To assess the impact of different degrees of cattle grazing, hunting and subsistence agriculture on small and medium-sized mammals in degraded rangelands.
The Akagera Ecosystem is a unique entity of inter-lacustrine savannah to the West of the Lake Victoria and comprises the Ankole Ranching Scheme (including Lake Mburo NP) in Uganda, the Karagwe grasslands in north-western Tanzania and the Mutara Rangelands (including Akagera NP) in Rwanda. The Mutara harbours large ancient pastoralist communities famous for their enigmatic cattle breed, the Ankole Cattle (Figure 1). In 1997, after genocide and civil war, the government of Rwanda degazetted large parts of the former Akagera NP and the Mutara GR and devoted those areas to returning refugees and their livestock.
Due to close links between pastoral communities, the ecosystems they inhabit, and the animals they breed, pastoralism plays a significant role in the conservation of biodiversity. Pastoralists maintain ecosystem services and health, and preserve an invaluable local ecological knowledge. Through management practices that have evolved in parallel with the local environment, pastoralists retain important species interactions (e.g. herbivory, host-parasite, nutrient cycling), which benefit many wild species of plants and animals. To understand the positive effects of pastoralism on biodiversity in the Mutara, my study aims to assess the impact of different degrees of cattle grazing, hunting and subsistence agriculture on small and medium-sized mammals (ungulates, carnivores, primates). Information will be collected across different zones of conservation-political history, allowing me to look into the past and to assess how ‘time off conservation’ affects wildlife abundance. This work will be beneficial to the conservation of rangeland diversity maintained through traditional pastoralism and, at the same time, encourages pastoralists to maintain their traditional culture.

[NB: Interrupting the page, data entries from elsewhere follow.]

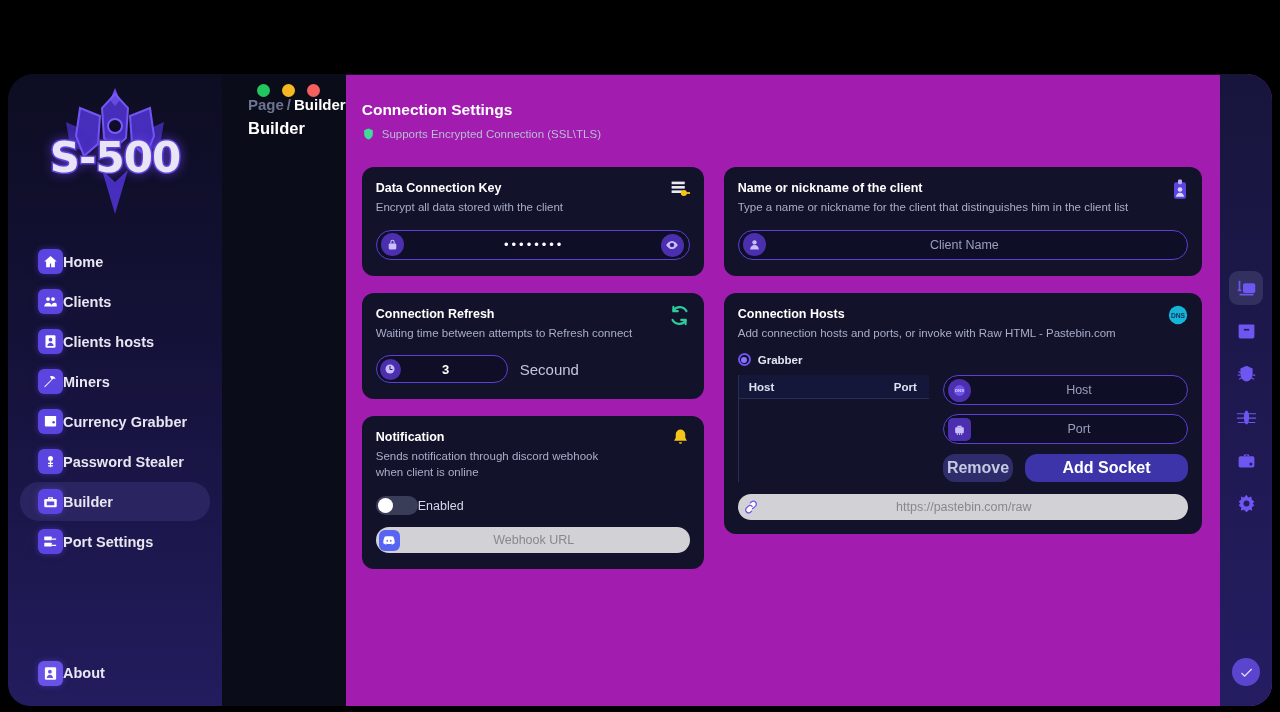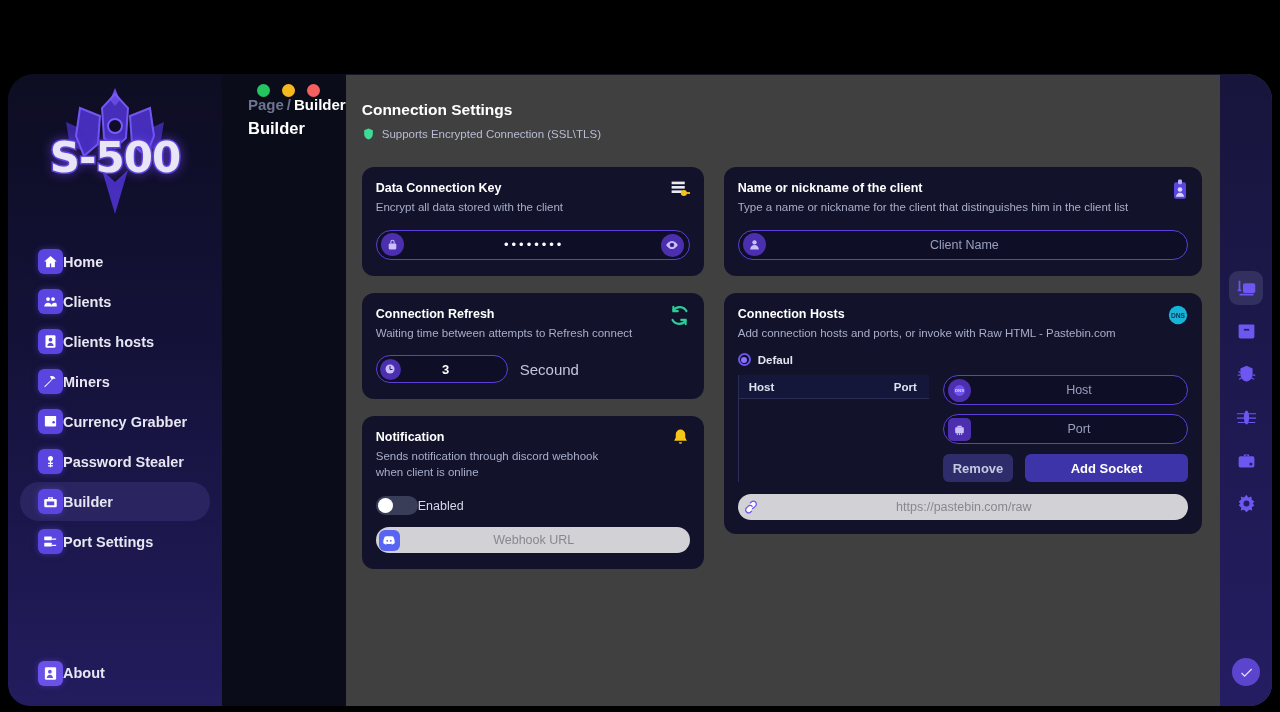--- a/index.html
+++ b/index.html
@@ -107,21 +107,21 @@
     margin-top: 6px;
   }
   .traffic {
     position: absolute; right: 26px; top: 10px;
     display: flex; gap: 12px;
   }
   .dot { width: 13px; height: 13px; border-radius: 50%; cursor: pointer; }
 
   .content {
     flex: 1;
-    background: #404040;
+    background: #a21caf;
     border-top: 1px solid #15162c;
     position: relative;
     padding: 26px 0 0 16px;
   }
   .sec-title { color: #ffffff; font-size: 15.5px; font-weight: bold; }
   .ssl-row { display: flex; align-items: center; gap: 7px; margin-top: 8px; }
   .ssl-row span { color: #b9bcd4; font-size: 11.5px; }
 
   .cards {
     display: flex;
@@ -230,23 +230,23 @@
     background: #15173a;
     border-bottom: 1px solid #2b2d55;
     padding-left: 10px;
   }
   .hosts-thead div { color: #dfe1f0; font-size: 11.5px; font-weight: bold; }
   .th-host { width: 145px; }
   .hosts-tbody { height: 75px; }
   .hosts-side { width: 245px; flex: 0 0 245px; }
   .btn-row { display: flex; gap: 12px; margin-top: 10px; }
   .btn {
-    height: 28px; border-radius: 6px;
-    display: flex; align-items: center; justify-content: center;
-    font-size: 13px; font-weight: bold; cursor: pointer;
+    height: 28px; border-radius: 12px;
+    display: flex; align-items: center; justify-content: center;
+    font-size: 16px; font-weight: bold; cursor: pointer;
   }
   .btn-remove { width: 70px; background: #2f2c6b; color: #c6c9e2; }
   .btn-add { flex: 1; background: #3c34a8; color: #ffffff; }
 
   
   .rail {
     position: absolute; right: 0; top: 0; bottom: 0;
     width: 52px;
     background: linear-gradient(180deg, #17153c 0%, #241d62 100%);
     border-radius: 0 0 20px 0;
@@ -533,21 +533,21 @@
             <div class="card-sub">Add connection hosts and ports, or invoke with Raw HTML - Pastebin.com</div>
             <span class="card-ico">
               <svg width="20" height="20" viewBox="0 0 24 24">
                   <circle cx="12" cy="12" r="11" fill="#16b5d8"></circle>
                   <text x="12" y="15" font-size="8" font-family="Liberation Sans, sans-serif" font-weight="bold" fill="#10305e" text-anchor="middle">DNS</text>
                 </svg>
             </span>
 
             <div class="radio-row">
               <span class="radio on"></span>
-              <span class="radio-label">Defaul</span>
+              <span class="radio-label">Grabber</span>
             </div>
 
             <div class="hosts-body">
               <div class="hosts-table">
                 <div class="hosts-thead">
                   <div class="th-host">Host</div>
                   <div>Port</div>
                 </div>
                 <div class="hosts-tbody"></div>
               </div>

Until to date, no study has quantified the decline or persistence of wildlife in the Mutara after the conservation status changed. This study will provide information on abundance and distribution of wildlife for the first time and helps to understand the impact of pastoralism and differing conservation status on wildlife and biodiversity. The study will also generate data on the degree and type of human/livestock – wildlife conflicts and will help to assess the impact of different utilization patterns on the mammal fauna. Most important, this study will allow comparing empirical data on the persistence of wildlife obtained from camera trapping with that obtained from local ecological knowledge of indigenous pastoralist communities. This method will enable me to test the reliability and validity of local ecological knowledge, and verify the damage to crops and livestock allegedly caused by wildlife species.